• [Stored items from a collection]:

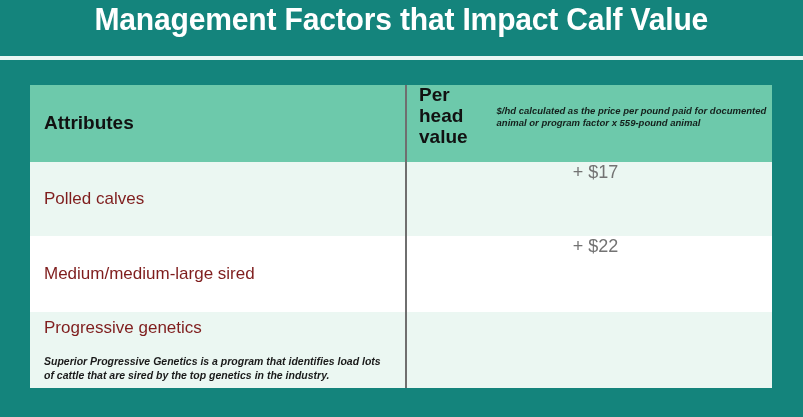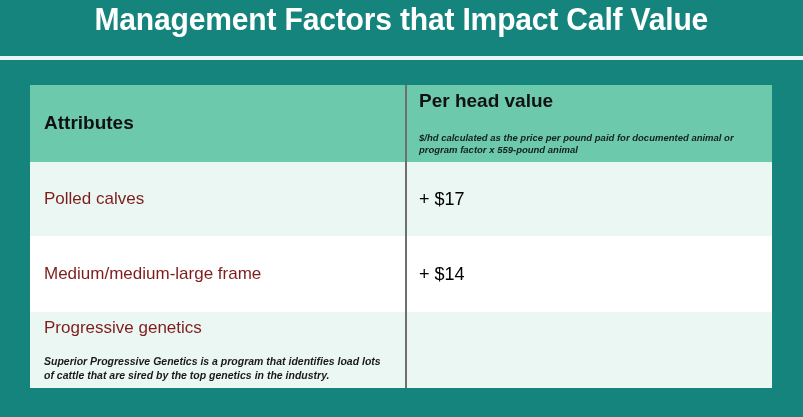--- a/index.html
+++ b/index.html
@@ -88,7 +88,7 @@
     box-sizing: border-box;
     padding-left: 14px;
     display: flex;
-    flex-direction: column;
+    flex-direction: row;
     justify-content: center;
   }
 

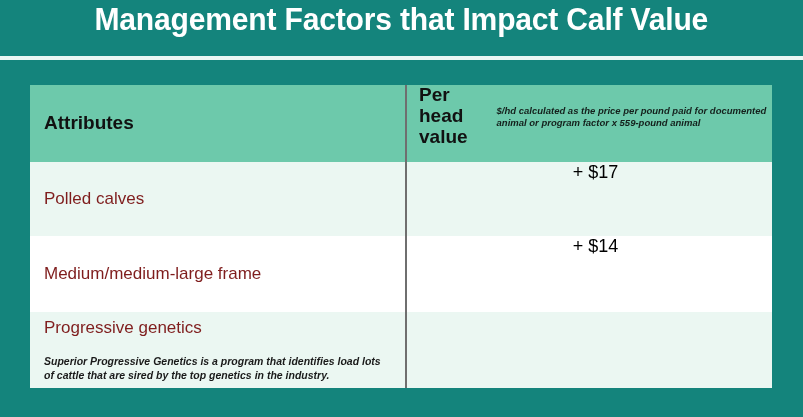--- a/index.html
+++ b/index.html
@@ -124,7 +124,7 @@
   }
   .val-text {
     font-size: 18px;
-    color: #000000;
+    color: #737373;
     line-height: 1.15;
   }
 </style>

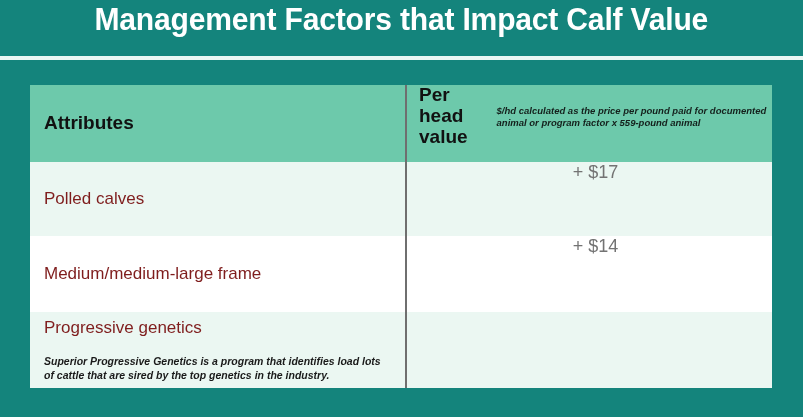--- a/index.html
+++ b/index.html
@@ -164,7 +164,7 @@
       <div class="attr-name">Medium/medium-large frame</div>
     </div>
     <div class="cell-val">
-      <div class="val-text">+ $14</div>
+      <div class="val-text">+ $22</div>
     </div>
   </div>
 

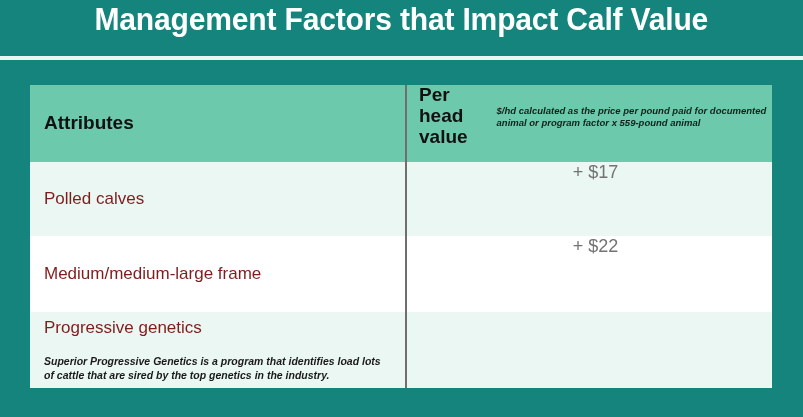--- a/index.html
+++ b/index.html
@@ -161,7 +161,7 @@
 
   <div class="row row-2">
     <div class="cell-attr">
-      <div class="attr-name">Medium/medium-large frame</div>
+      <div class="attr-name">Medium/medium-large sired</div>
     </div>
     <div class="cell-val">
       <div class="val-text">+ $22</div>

---

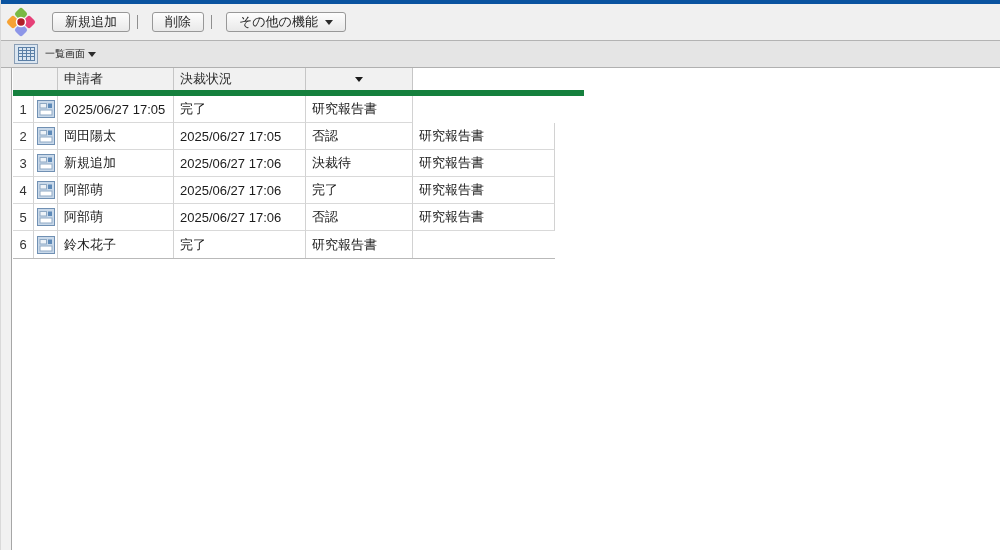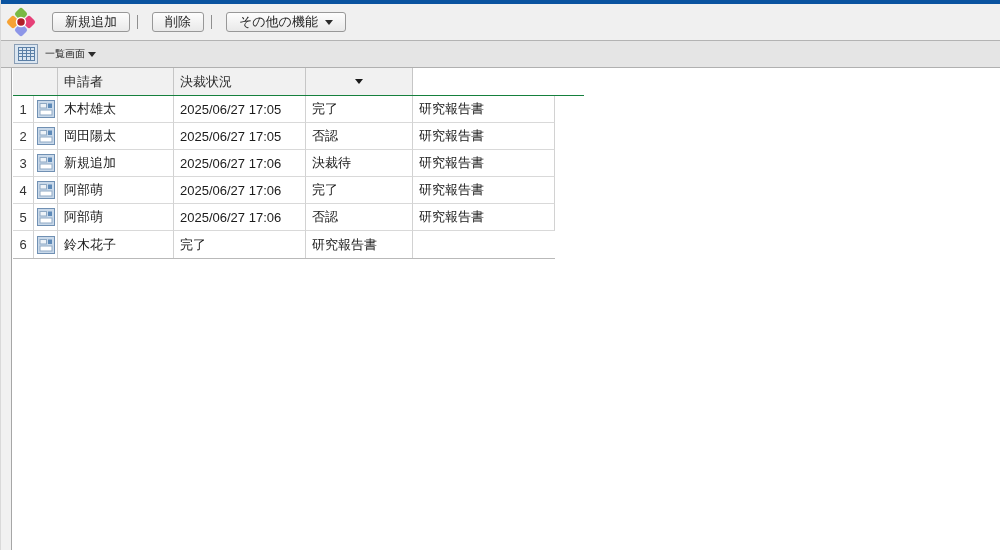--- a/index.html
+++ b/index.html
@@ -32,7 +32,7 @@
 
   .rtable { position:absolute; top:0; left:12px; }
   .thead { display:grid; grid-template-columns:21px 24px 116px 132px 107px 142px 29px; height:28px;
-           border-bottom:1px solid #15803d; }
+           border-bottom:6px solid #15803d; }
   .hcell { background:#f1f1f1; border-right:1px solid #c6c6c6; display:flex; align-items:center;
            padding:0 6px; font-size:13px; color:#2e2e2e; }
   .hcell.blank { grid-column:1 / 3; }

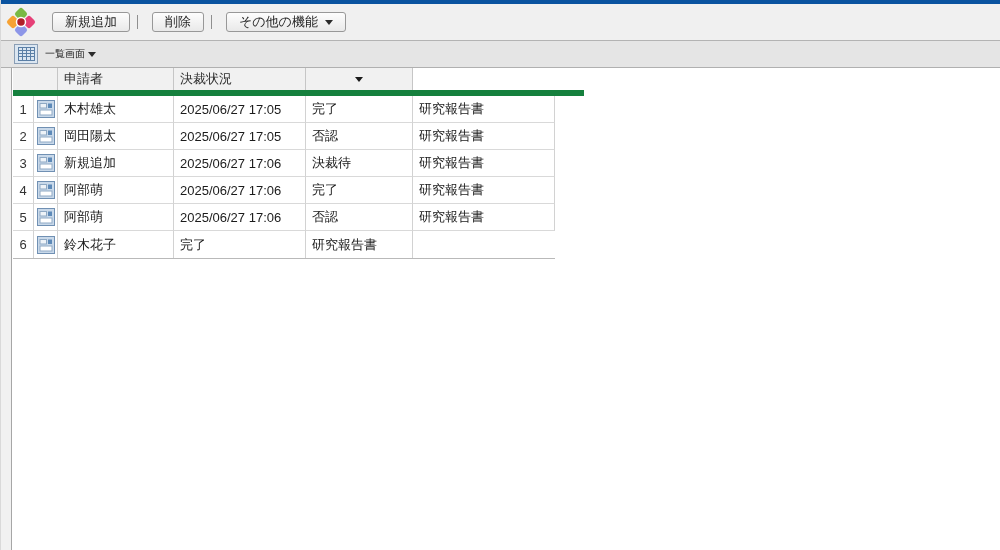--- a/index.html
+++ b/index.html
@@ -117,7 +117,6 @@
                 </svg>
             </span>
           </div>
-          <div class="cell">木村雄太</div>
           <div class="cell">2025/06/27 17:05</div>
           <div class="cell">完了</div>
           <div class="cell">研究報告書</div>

• [WHAT THIS TASK INVOLVES]:
Every line in the records above with the string "height" in it should be shown.

• [TASK RESULT]:
     line-height: 1.15;
   .thead { display:grid; grid-template-columns:21px 24px 116px 132px 107px 142px 29px; height:28px;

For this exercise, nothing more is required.